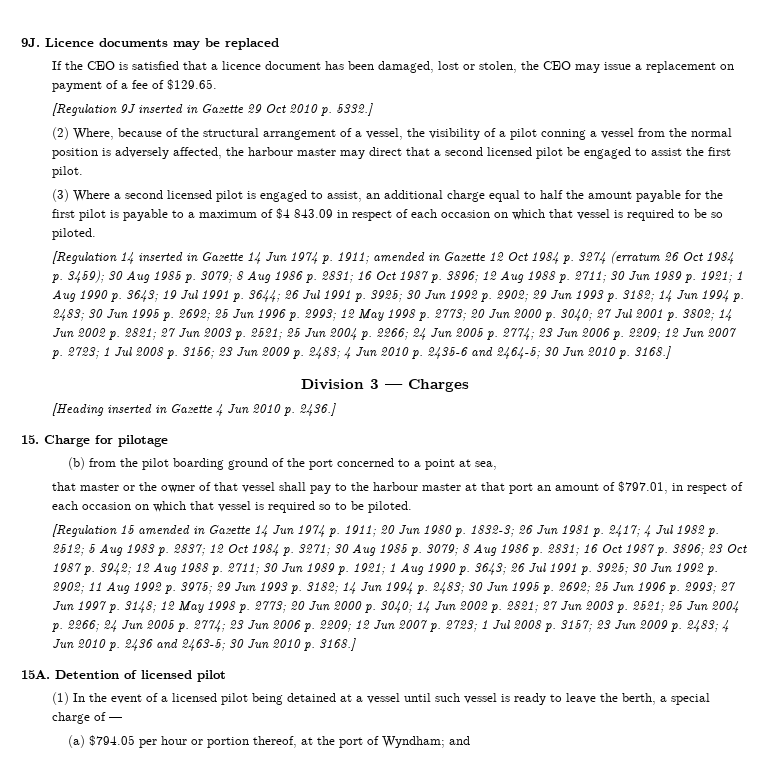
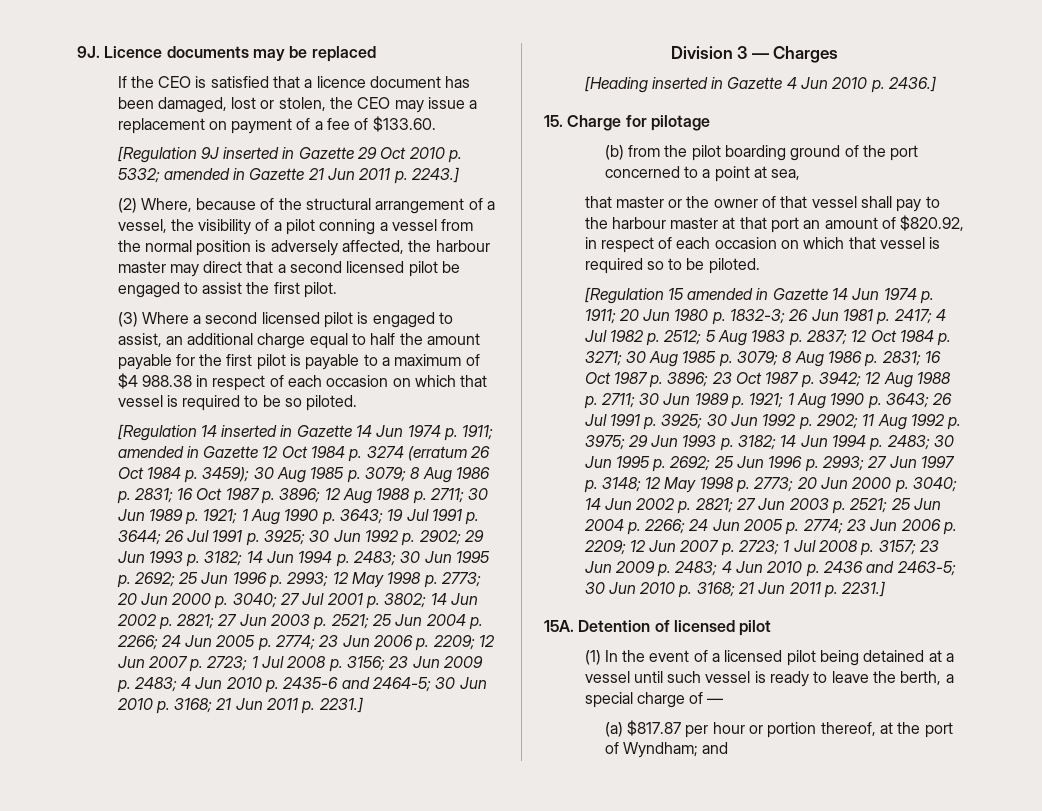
- If the CEO is satisfied that a licence document has been damaged, lost or stolen, the CEO may issue a replacement on payment of a fee of $129.65.
+ If the CEO is satisfied that a licence document has been damaged, lost or stolen, the CEO may issue a replacement on payment of a fee of $133.60.
- [Regulation 9J inserted in Gazette 29 Oct 2010 p. 5332.]
+ [Regulation 9J inserted in Gazette 29 Oct 2010 p. 5332; amended in Gazette 21 Jun 2011 p. 2243.]
- (3) Where a second licensed pilot is engaged to assist, an additional charge equal to half the amount payable for the first pilot is payable to a maximum of $4 843.09 in respect of each occasion on which that vessel is required to be so piloted.
+ (3) Where a second licensed pilot is engaged to assist, an additional charge equal to half the amount payable for the first pilot is payable to a maximum of $4 988.38 in respect of each occasion on which that vessel is required to be so piloted.
- 4 Jun 2010 p. 2435-6 and 2464-5; 30 Jun 2010 p. 3168.]
+ 4 Jun 2010 p. 2435-6 and 2464-5; 30 Jun 2010 p. 3168; 21 Jun 2011 p. 2231.]
- that master or the owner of that vessel shall pay to the harbour master at that port an amount of $797.01, in respect of each occasion on which that vessel is required so to be piloted.
+ that master or the owner of that vessel shall pay to the harbour master at that port an amount of $820.92, in respect of each occasion on which that vessel is required so to be piloted.
- 4 Jun 2010 p. 2436 and 2463-5; 30 Jun 2010 p. 3168.]
+ 4 Jun 2010 p. 2436 and 2463-5; 30 Jun 2010 p. 3168; 21 Jun 2011 p. 2231.]
- (a) $794.05 per hour or portion thereof, at the port of Wyndham; and
+ (a) $817.87 per hour or portion thereof, at the port of Wyndham; and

Directions:
Please return only the lines above, starting at the line that has "- (3) Where" and ending at the line that has "- 4 Jun 2010 p. 2436", keeping both and leaving each one unchanged.

Worked solution:
- (3) Where a second licensed pilot is engaged to assist, an additional charge equal to half the amount payable for the first pilot is payable to a maximum of $4 843.09 in respect of each occasion on which that vessel is required to be so piloted.
+ (3) Where a second licensed pilot is engaged to assist, an additional charge equal to half the amount payable for the first pilot is payable to a maximum of $4 988.38 in respect of each occasion on which that vessel is required to be so piloted.
- 4 Jun 2010 p. 2435-6 and 2464-5; 30 Jun 2010 p. 3168.]
+ 4 Jun 2010 p. 2435-6 and 2464-5; 30 Jun 2010 p. 3168; 21 Jun 2011 p. 2231.]
- that master or the owner of that vessel shall pay to the harbour master at that port an amount of $797.01, in respect of each occasion on which that vessel is required so to be piloted.
+ that master or the owner of that vessel shall pay to the harbour master at that port an amount of $820.92, in respect of each occasion on which that vessel is required so to be piloted.
- 4 Jun 2010 p. 2436 and 2463-5; 30 Jun 2010 p. 3168.]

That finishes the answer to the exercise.